WHAT YOU WILL DO |
The answer must be every line below that holds the word "Revolution".

RAW DATA |

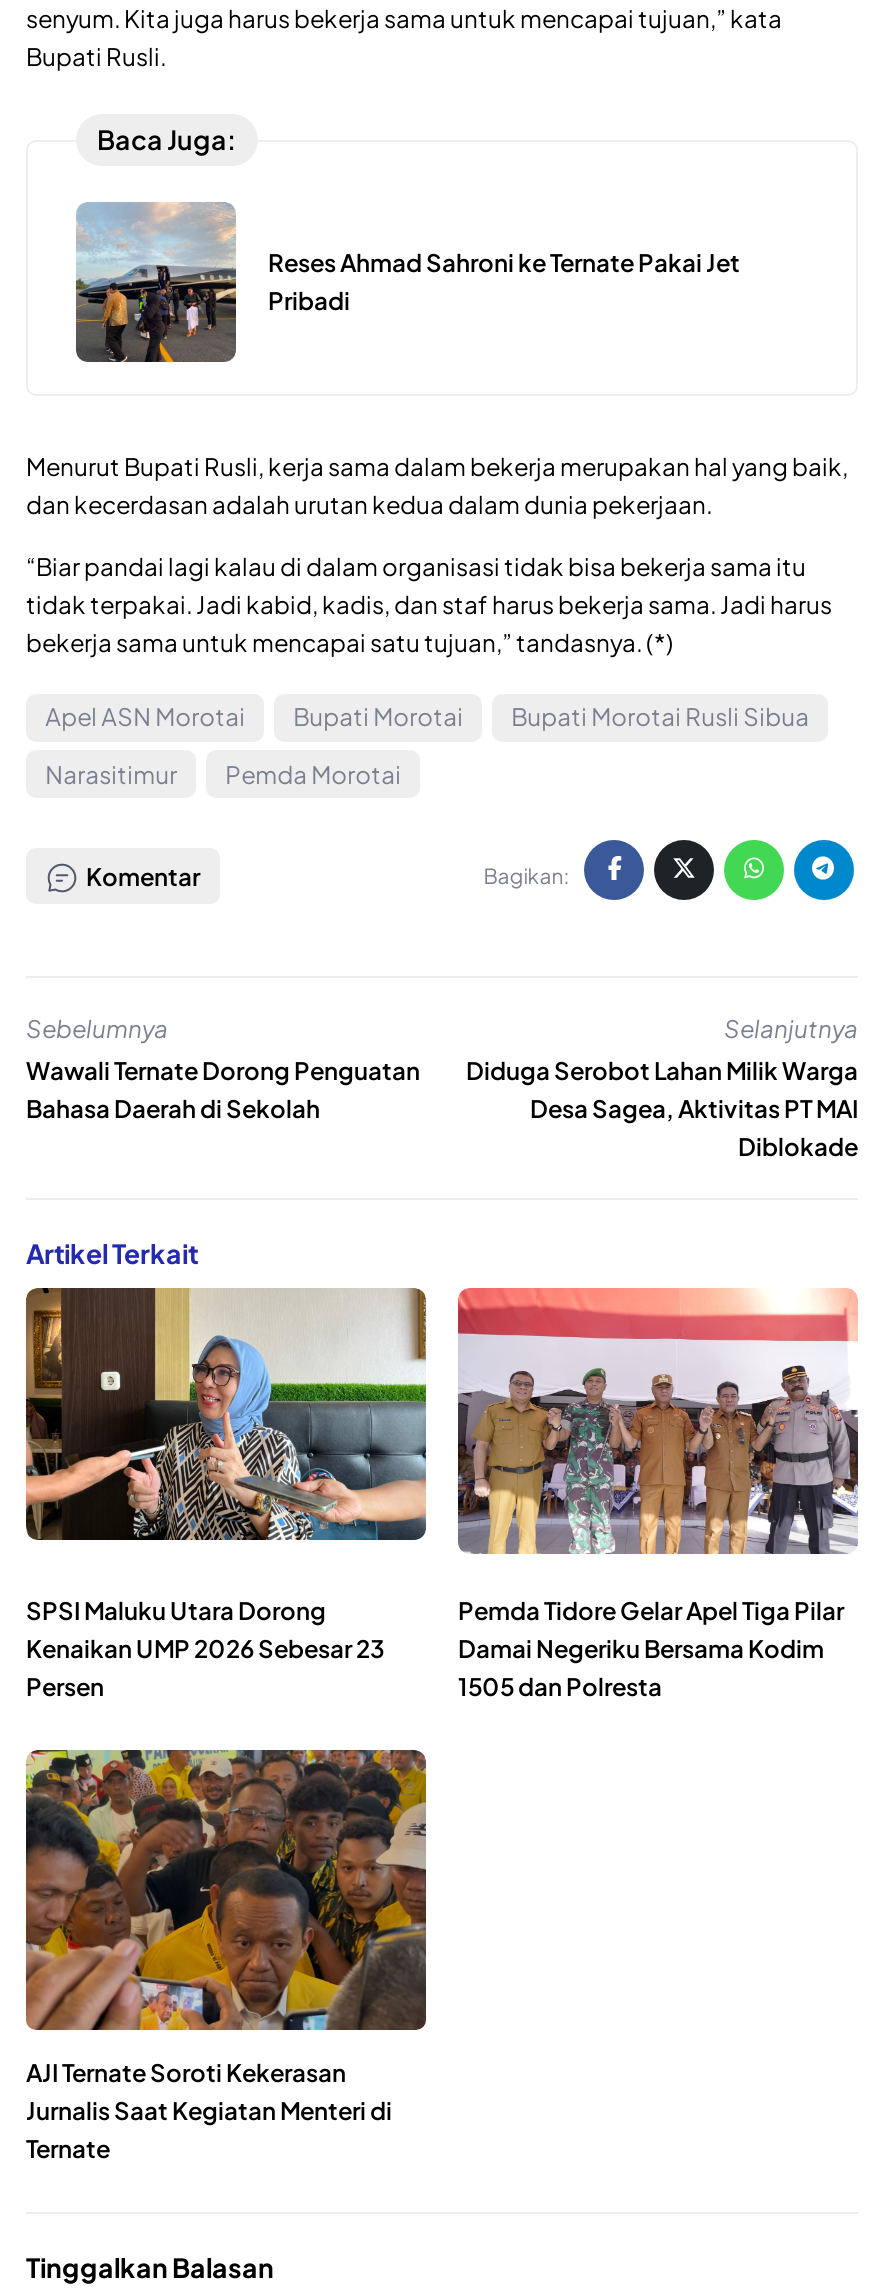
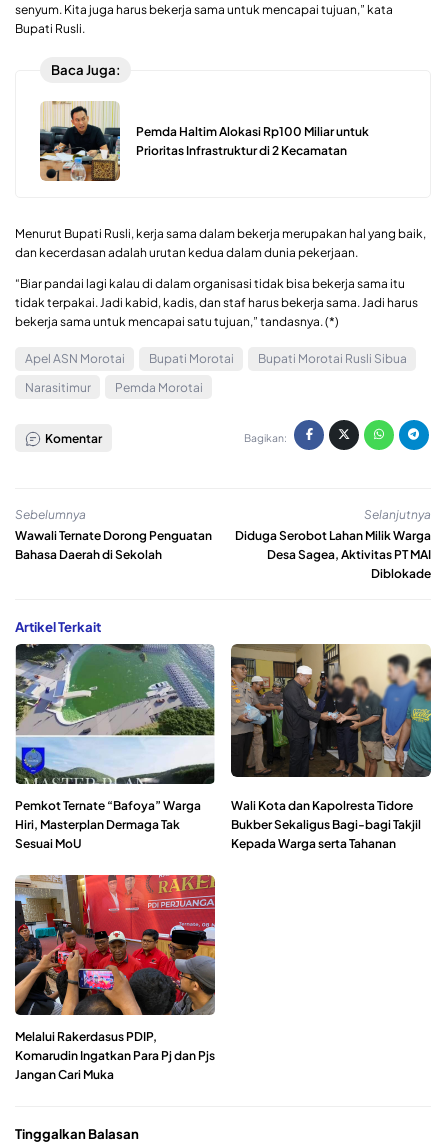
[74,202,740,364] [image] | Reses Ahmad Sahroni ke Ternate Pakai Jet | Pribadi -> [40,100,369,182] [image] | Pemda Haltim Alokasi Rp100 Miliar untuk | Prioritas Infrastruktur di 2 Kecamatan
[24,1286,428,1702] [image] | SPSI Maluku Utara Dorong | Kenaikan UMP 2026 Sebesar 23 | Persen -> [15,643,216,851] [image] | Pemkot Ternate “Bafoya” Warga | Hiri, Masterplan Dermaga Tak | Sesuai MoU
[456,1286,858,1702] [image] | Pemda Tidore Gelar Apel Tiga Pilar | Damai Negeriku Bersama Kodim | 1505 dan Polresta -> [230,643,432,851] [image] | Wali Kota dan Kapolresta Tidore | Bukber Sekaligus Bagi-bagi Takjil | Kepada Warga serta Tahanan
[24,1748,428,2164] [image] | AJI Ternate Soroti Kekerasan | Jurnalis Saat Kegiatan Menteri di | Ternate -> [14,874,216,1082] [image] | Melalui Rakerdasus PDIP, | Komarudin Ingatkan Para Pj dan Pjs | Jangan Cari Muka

---

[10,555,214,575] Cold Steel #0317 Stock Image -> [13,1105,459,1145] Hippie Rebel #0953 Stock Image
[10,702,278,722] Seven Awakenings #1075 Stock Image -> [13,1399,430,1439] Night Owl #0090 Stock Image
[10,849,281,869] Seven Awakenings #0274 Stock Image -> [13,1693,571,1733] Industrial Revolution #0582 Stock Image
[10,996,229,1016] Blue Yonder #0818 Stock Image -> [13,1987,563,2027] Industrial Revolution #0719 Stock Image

THE ANSWER |
[10,849,281,869] Seven Awakenings #0274 Stock Image -> [13,1693,571,1733] Industrial Revolution #0582 Stock Image
[10,996,229,1016] Blue Yonder #0818 Stock Image -> [13,1987,563,2027] Industrial Revolution #0719 Stock Image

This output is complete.